• _Problem description_
Omitting the pictures, output all of the records precisely as written.

• _Entries shown_
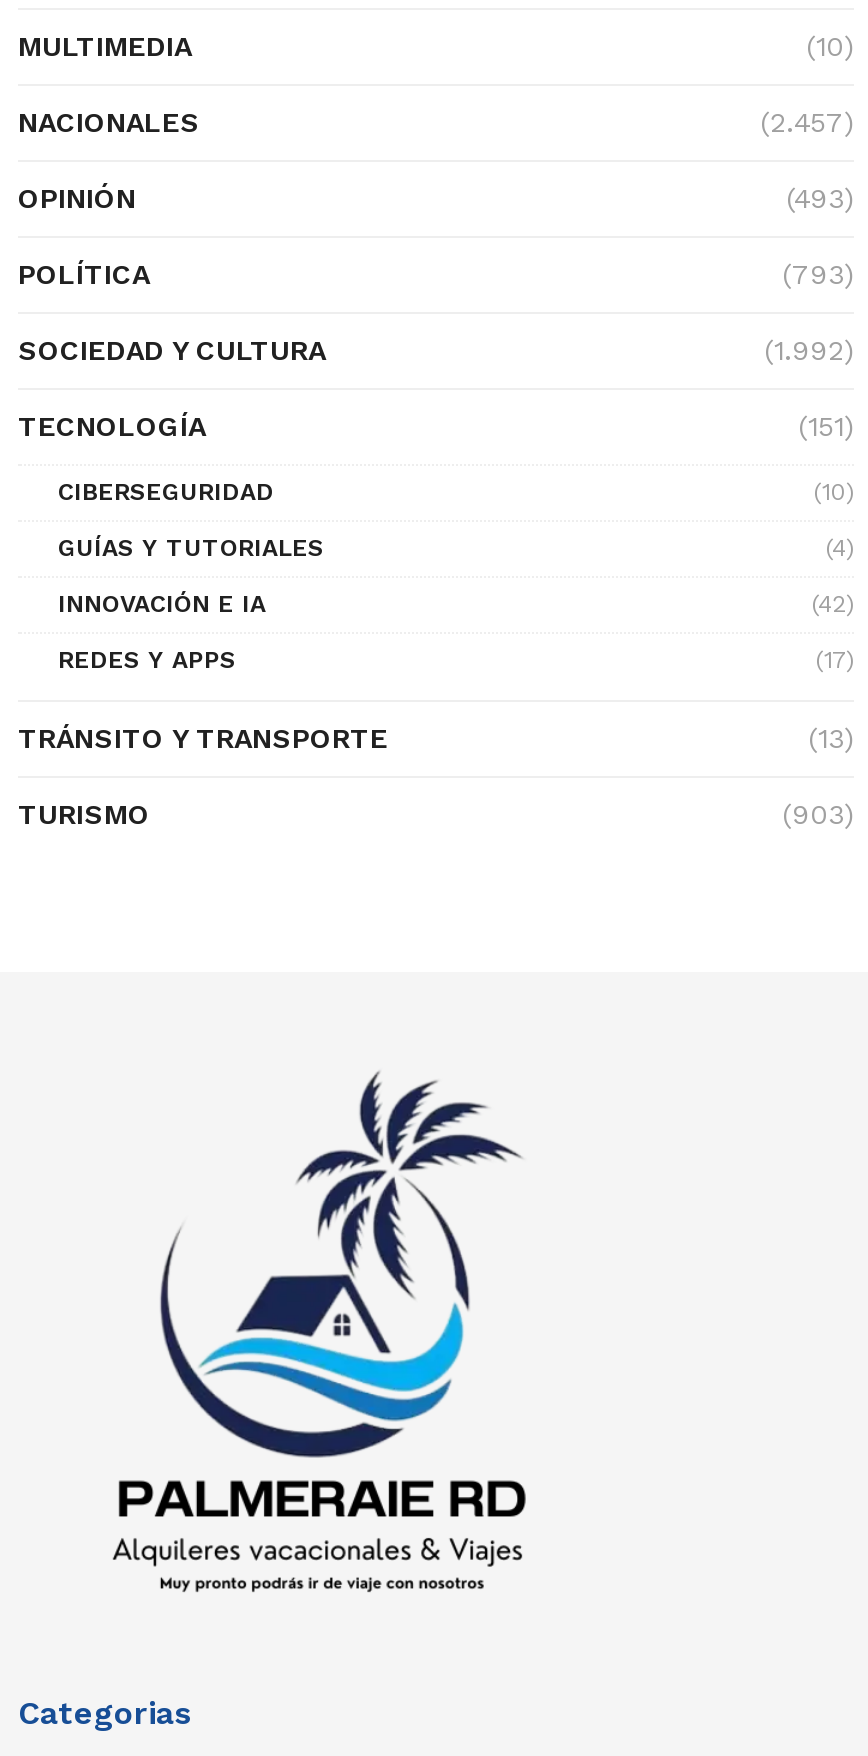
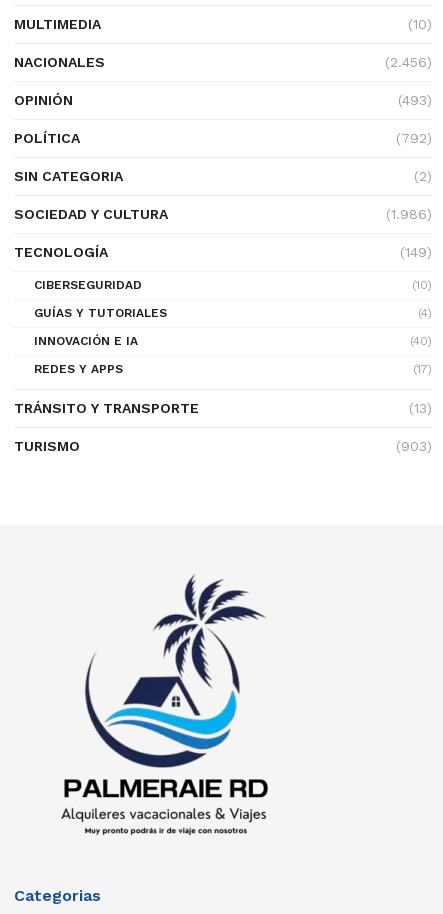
- (2.457)
+ (2.456)

- (793)
+ (792)
+ SIN CATEGORIA
+ (2)

- (1.992)
+ (1.986)

- (151)
+ (149)

- (42)
+ (40)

• _Exercise result_
- (2.457)
+ (2.456)

- (793)
+ (792)
+ SIN CATEGORIA
+ (2)

- (1.992)
+ (1.986)

- (151)
+ (149)

- (42)
+ (40)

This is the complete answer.